Name | Type of variable | # of genotypes | Identity of genotypes | # of alleles | Identity of alleles |
---|---|---|---|---|---|
Geno1 | Categorical | 6 | C1C1, C2C2, C3C3, C1C2, C1C3, C2C3 | NA | NA |
Geno2 | Categorical | 3 | C2C2, C2Cx, CxCx; (Cx = C1 = C3) | NA | NA |
Geno3 | Categorical | 3 | C1C1, C1Cy, CyCy; (Cy = C2 = C3) | NA | NA |
Geno4 | Categorical | 3 | C3C3, C2Cz, CzCz; (Cz = C1 = C2) | NA | NA |
Geno5 | 1 Covariate | NA | NA | 2 | # of C2 alleles; (C1 = C3) |
Geno6 | 1 Covariate | NA | NA | 2 | # of C1 alleles; (C2 = C3) |
Geno7 | 1 Covariate | NA | NA | 2 | # of C3 alleles; (C1 = C2) |
Geno8 | 3 Covariates | NA | NA | 3 | # of C1, C2, and C3 alleles |
TLR2 genotype was either modelled as a categorical factor where each TLR2 genotype was a different category or as a covariate that counted the number of TLR2 alleles.

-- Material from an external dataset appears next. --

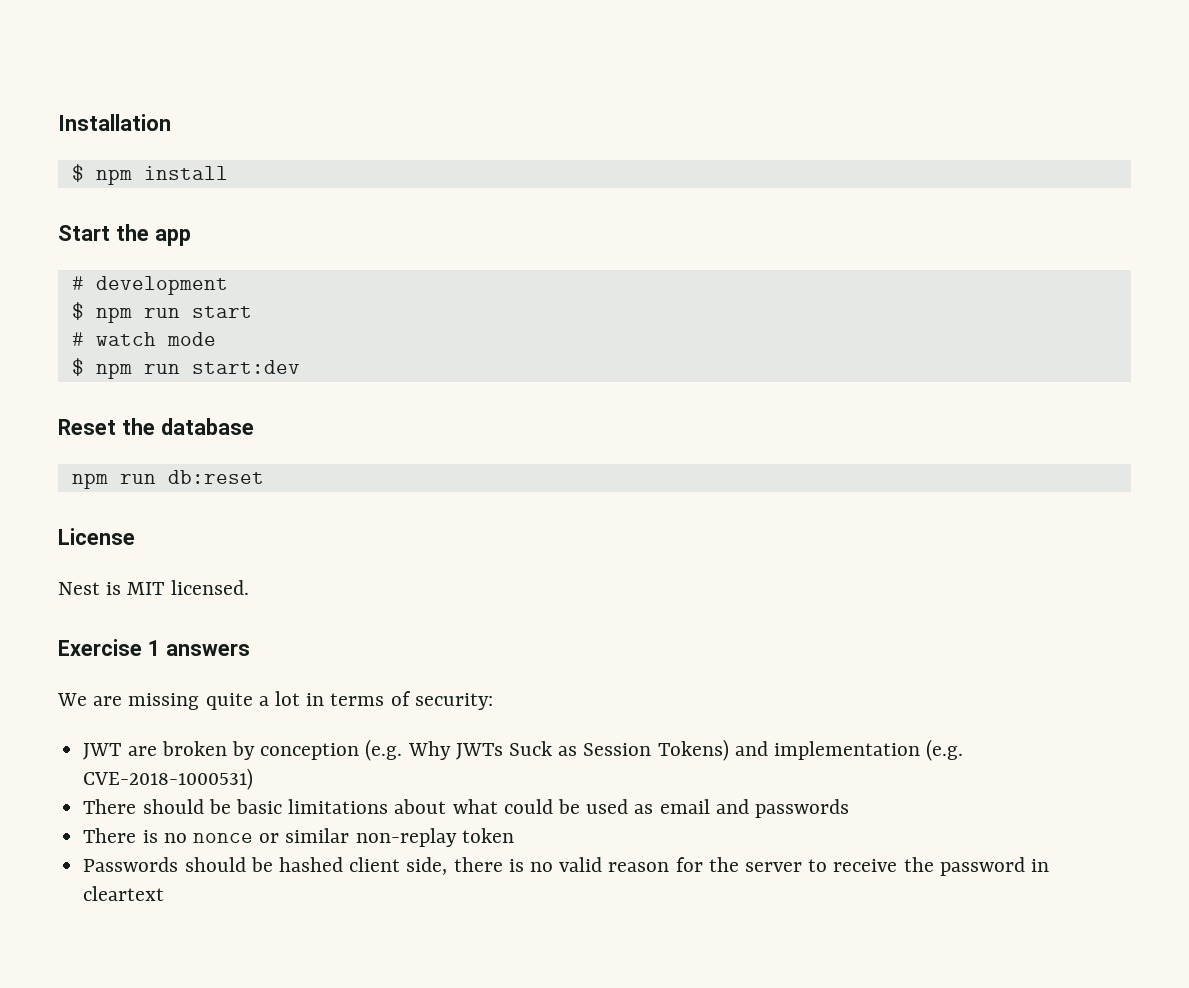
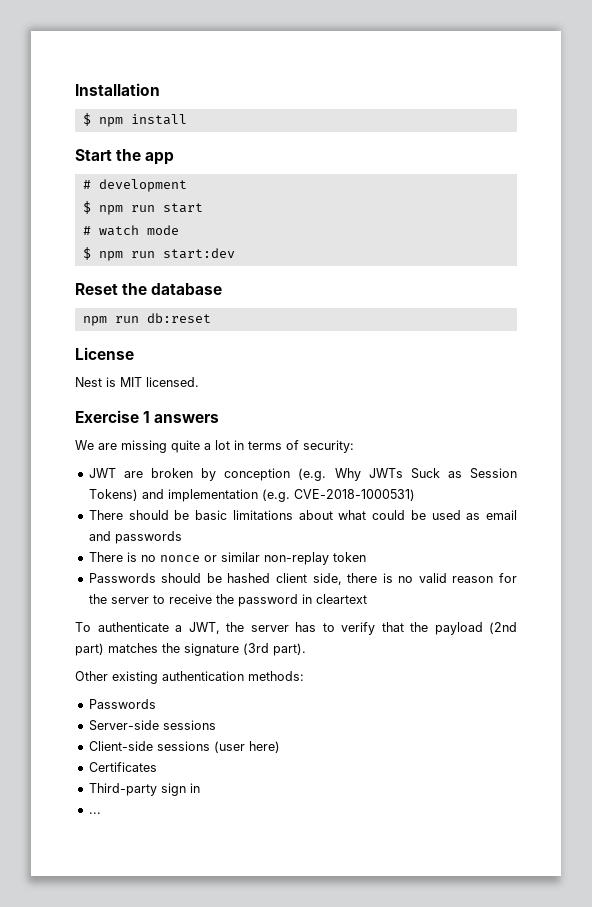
(165, 893) none -> [75,622,517,635] [75,643,306,656] [75,671,304,684] [88,699,156,709] [88,720,216,731] [88,741,280,753] [88,762,157,772] [88,783,200,796] [88,812,101,814] // To authenticate a JWT, the server has to verify that the payload (2nd part) matches the signature (3rd part). // Other existing authentication methods: // Passwords // Server-side sessions // Client-side sessions (user here) // Certificates // Third-party sign in // ...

We reduced the number of genotypes or alleles by setting pairs of alleles or genotypes as equivalent. For example, for Geno2, we assumed that the C1 and C3 alleles are equivalent so that there are only 3 distinct genotypes: C2C2, C2Cx, CxCx, where Cx = C1 = C3. Combining similar genotypes (or alleles) increases the sample size for the remaining genotype categories and thereby increases the power of the statistical test.